Les leçons de l'or

Journaliste

En raflant l'or, Derwael, Thiam et les Red Lions ont donné une jolie leçon de persévérance, d'envie et de gestion de la pression. La Belgique sportive n'a plus peur d'afficher ses ambitions. Une superbe nouvelle. Le monde entrepreneurial a ses champions à suivre.

Il y a cinq ans sur le podium de Rio, l'image avait marqué les fans de hockey. Au moment de recevoir leur médaille d'argent, les hockeyeurs étaient nombreux les yeux humides. Ça se bousculait dans leur tête. Quelques jours après, la fierté de ramener une des six médailles de la Belgique avait finalement pris le dessus. Mais sur le coup, ce n'était pas suffisant. Le sentiment de déception de ne pas avoir atteint la marche ultime l'emportait. Une deuxième place était pourtant presque impensable quelques années plus tôt. La réaction des athlètes, une fois revenus sur le terrain? Scander haut et fort que désormais, ils ne se contenteraient plus que de l'or. Le discours est rare. Encore plus dans la bouche d'un Belge.

En cinq ans, le chemin s'est toutefois précisé. Champions du monde en 2018 en Inde, champions d'Europe l'année suivante à Wilrijk en Belgique, et donc l'or à Tokyo. Ils l'avaient dit (bordel, comme ajouterait l'autre). Ils l'ont fait. L'or en est encore plus brillant. Il est aussi source d'inspiration. Afficher ses ambitions n'est pas de la prétention mal placée, mais plutôt de la persévérance, de l'envie et une bonne dose de confiance. La jolie combinaison gagnante permet souvent de faire des miracles.

Afficher ses ambitions n'est pas de la prétention mal placée, mais plutôt de la persévérance, de l'envie et une bonne dose de confiance.
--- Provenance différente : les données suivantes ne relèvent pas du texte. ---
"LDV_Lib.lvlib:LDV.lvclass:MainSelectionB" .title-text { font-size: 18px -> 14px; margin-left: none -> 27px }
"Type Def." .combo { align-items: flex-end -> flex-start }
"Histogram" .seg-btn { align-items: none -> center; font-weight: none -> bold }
La bonne nouvelle, c'est que cela peut s'appliquer dans d'autres domaines. En économie par exemple. Les ambitions qui s'expriment souvent en des termes comme "faire partie des meilleurs" pourraient prendre plus souvent des tournures plus courtes, plus tranchantes. Par exemple le souhait de "dominer le marché". Tout simplement. Il y a une semaine, Odoo en était l'un des meilleurs exemples. Il y a une poignée d'années, quand son patron estimait que son entreprise compterait bientôt 10.000 travailleurs, beaucoup trop le prenaient au mieux pour un homme qui avait du mal à visualiser l'avenir, au pire comme un prétentieux.  Ils sont certainement un peu moins nombreux à douter de sa parole aujourd'hui.

Et si atteindre des sommets est un objectif de moins en moins difficile à avouer, encore faut-il pouvoir y rester. Là encore, un coup d'œil vers Tokyo fait du bien. Nina Derwael et Nafi Thiam avaient la pression de toute une nation sur les épaules. Une pression sur le moindre faux pas qui n'a rien d'anodin. Demandez à l'Américaine Simone Biles et ses moments de doute à Tokyo. Nos deux Belges ont, elles, tenu face à la pression et la concurrence. Encore un exemple transposable assez facilement au monde de l'entreprise. La Belgique tient désormais ses champions. Mieux, elle sait aussi les conserver dans le temps.